"Joerg Roedel" <[email protected]> writes:
> I would like to answer what the special purpose of the get_cycles_sync()
> function is in the x86 architecture. In special I ask myself why
> this function has to be *sync*?
Vojtech had one test that tested time monotonicity over CPUs
and it constantly failed until we added the CPUID on K8 C stepping.
He can give details on the test.
I suspect the reason was because the CPU reordered the RDTSCs so that
a later RDTSC could return a value before an earlier one. This can
happen because gettimeofday() is so fast that a tight loop calling it can
fit more than one iteration into the CPU's reordering window.
> I mean, the sync should guarantee here that the CPU does not execute the
> RDTSC instruction out-of-order, thats clear. But does that really
> matter? If there is a cache/tlb miss before the function returns all
> accuracy that should be won by the synchronous RDTSC is lost anyway.
>
> The problem here is, that this function executes CPUID if RDTSC itself
> is not a synchronizing instruction and CPUID is very often intercepted
> by hypervisors (KVM intercepts it for example). This makes this function
> very expensive if the kernel is executed as a guest.

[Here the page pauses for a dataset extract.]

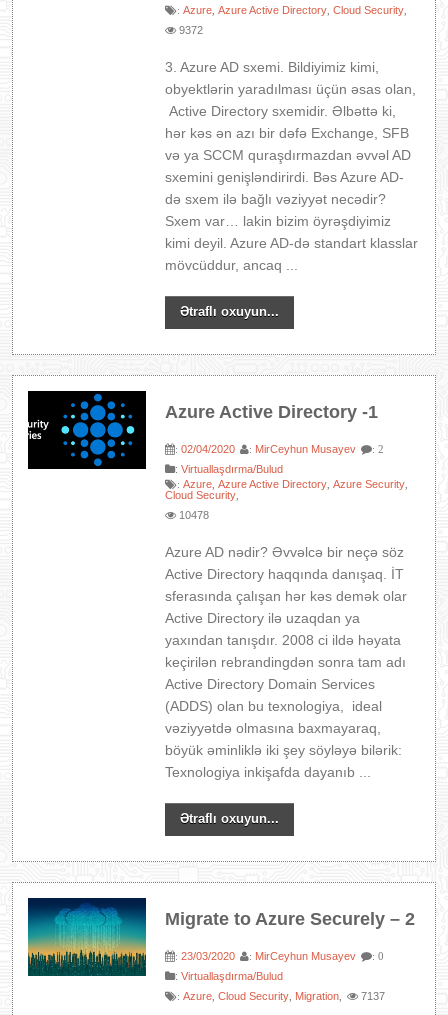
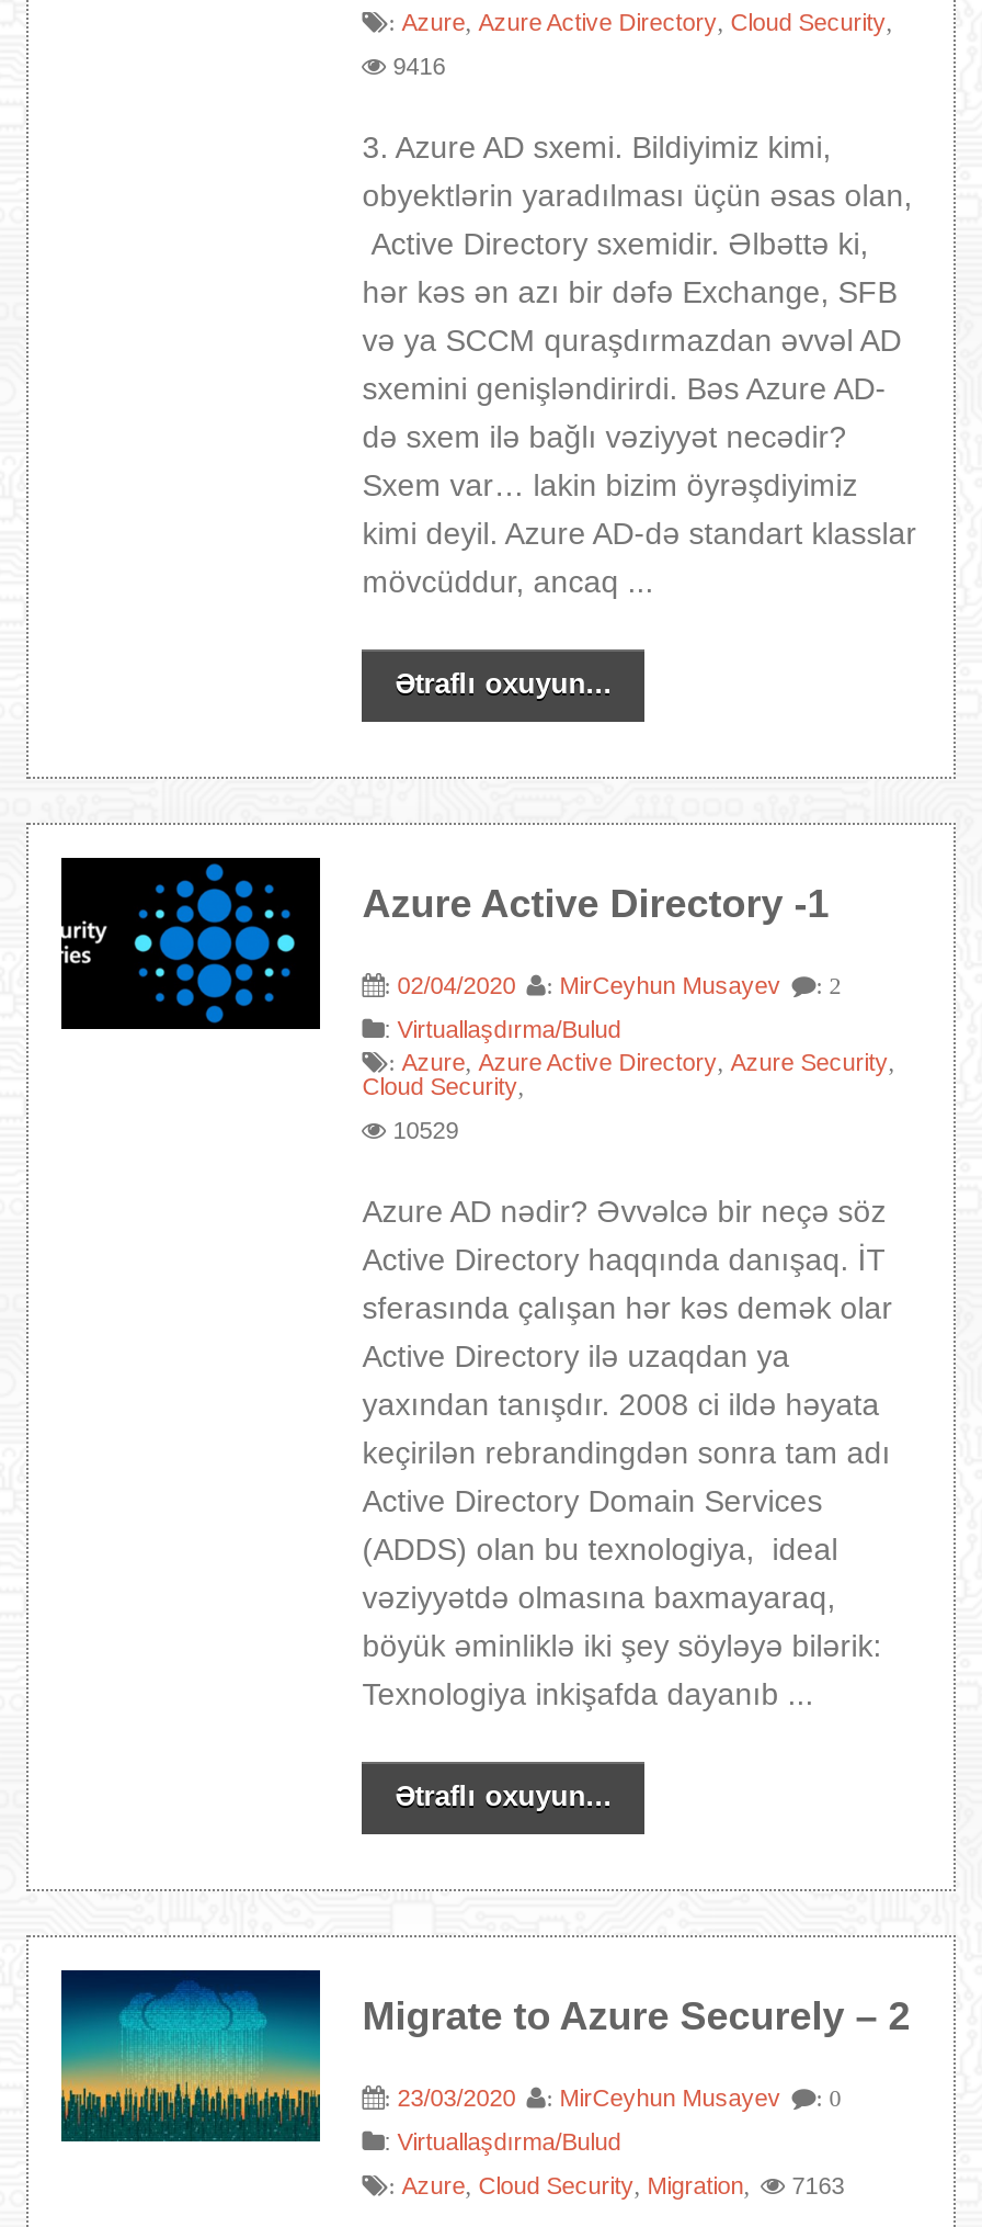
[176,24,203,36] 9372 -> [386,53,445,79] 9416
[176,509,209,521] 10478 -> [386,1117,459,1143] 10529
[177,990,385,1002] : Azure, Cloud Security, Migration, 7137 -> [388,2172,844,2198] : Azure, Cloud Security, Migration, 7163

That is why newer kernels use RDTSCP if available which doesn't need
to be intercepted and is synchronous. And since all AMD SVM systems
have RDTSCP they are fine.
On Intel Core2 without RDTSCP the CPUID can be still intercepted right
now, but the real fix there is to readd FEATURE_SYNC_TSC for Core2 --
the RDTSC there is always monotonic per CPU and the patch that changed
that (f3d73707a1e84f0687a05144b70b660441e999c7) was bogus and must be
reverted. I didn't catch that in time unfortunately.